▶ Data to process
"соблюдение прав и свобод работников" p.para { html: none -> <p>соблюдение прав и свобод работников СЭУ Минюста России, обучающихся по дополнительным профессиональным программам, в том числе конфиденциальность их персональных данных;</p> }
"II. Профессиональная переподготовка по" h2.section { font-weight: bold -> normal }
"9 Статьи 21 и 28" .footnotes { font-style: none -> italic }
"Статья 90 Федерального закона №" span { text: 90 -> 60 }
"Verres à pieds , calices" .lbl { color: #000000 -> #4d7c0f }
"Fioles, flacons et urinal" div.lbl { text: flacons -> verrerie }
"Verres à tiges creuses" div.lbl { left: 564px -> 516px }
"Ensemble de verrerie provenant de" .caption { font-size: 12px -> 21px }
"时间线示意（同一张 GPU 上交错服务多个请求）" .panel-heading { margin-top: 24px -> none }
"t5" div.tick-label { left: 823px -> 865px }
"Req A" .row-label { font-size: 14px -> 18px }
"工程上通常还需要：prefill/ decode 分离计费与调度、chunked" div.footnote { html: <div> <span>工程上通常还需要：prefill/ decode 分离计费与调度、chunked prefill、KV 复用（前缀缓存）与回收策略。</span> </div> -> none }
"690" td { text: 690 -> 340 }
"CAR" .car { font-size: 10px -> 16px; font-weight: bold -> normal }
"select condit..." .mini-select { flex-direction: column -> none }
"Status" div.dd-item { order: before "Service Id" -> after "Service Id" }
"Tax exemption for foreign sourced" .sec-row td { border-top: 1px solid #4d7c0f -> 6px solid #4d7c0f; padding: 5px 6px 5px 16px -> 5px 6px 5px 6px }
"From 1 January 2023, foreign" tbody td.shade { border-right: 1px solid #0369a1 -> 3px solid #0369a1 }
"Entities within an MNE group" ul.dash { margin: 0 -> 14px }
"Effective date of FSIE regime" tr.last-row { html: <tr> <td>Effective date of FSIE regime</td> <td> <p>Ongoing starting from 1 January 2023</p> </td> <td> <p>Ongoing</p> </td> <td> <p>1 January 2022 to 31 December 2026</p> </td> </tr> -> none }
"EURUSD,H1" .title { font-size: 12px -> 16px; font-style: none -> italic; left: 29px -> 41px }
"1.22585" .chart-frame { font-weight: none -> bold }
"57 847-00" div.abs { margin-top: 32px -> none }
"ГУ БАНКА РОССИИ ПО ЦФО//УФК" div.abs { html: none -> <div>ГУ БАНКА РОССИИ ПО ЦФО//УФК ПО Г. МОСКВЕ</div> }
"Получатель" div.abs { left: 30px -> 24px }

▶ Task to carry out
The response should reproduce every entry above exactly.

▶ Answer section
"соблюдение прав и свобод работников" p.para { html: none -> <p>соблюдение прав и свобод работников СЭУ Минюста России, обучающихся по дополнительным профессиональным программам, в том числе конфиденциальность их персональных данных;</p> }
"II. Профессиональная переподготовка по" h2.section { font-weight: bold -> normal }
"9 Статьи 21 и 28" .footnotes { font-style: none -> italic }
"Статья 90 Федерального закона №" span { text: 90 -> 60 }
"Verres à pieds , calices" .lbl { color: #000000 -> #4d7c0f }
"Fioles, flacons et urinal" div.lbl { text: flacons -> verrerie }
"Verres à tiges creuses" div.lbl { left: 564px -> 516px }
"Ensemble de verrerie provenant de" .caption { font-size: 12px -> 21px }
"时间线示意（同一张 GPU 上交错服务多个请求）" .panel-heading { margin-top: 24px -> none }
"t5" div.tick-label { left: 823px -> 865px }
"Req A" .row-label { font-size: 14px -> 18px }
"工程上通常还需要：prefill/ decode 分离计费与调度、chunked" div.footnote { html: <div> <span>工程上通常还需要：prefill/ decode 分离计费与调度、chunked prefill、KV 复用（前缀缓存）与回收策略。</span> </div> -> none }
"690" td { text: 690 -> 340 }
"CAR" .car { font-size: 10px -> 16px; font-weight: bold -> normal }
"select condit..." .mini-select { flex-direction: column -> none }
"Status" div.dd-item { order: before "Service Id" -> after "Service Id" }
"Tax exemption for foreign sourced" .sec-row td { border-top: 1px solid #4d7c0f -> 6px solid #4d7c0f; padding: 5px 6px 5px 16px -> 5px 6px 5px 6px }
"From 1 January 2023, foreign" tbody td.shade { border-right: 1px solid #0369a1 -> 3px solid #0369a1 }
"Entities within an MNE group" ul.dash { margin: 0 -> 14px }
"Effective date of FSIE regime" tr.last-row { html: <tr> <td>Effective date of FSIE regime</td> <td> <p>Ongoing starting from 1 January 2023</p> </td> <td> <p>Ongoing</p> </td> <td> <p>1 January 2022 to 31 December 2026</p> </td> </tr> -> none }
"EURUSD,H1" .title { font-size: 12px -> 16px; font-style: none -> italic; left: 29px -> 41px }
"1.22585" .chart-frame { font-weight: none -> bold }
"57 847-00" div.abs { margin-top: 32px -> none }
"ГУ БАНКА РОССИИ ПО ЦФО//УФК" div.abs { html: none -> <div>ГУ БАНКА РОССИИ ПО ЦФО//УФК ПО Г. МОСКВЕ</div> }
"Получатель" div.abs { left: 30px -> 24px }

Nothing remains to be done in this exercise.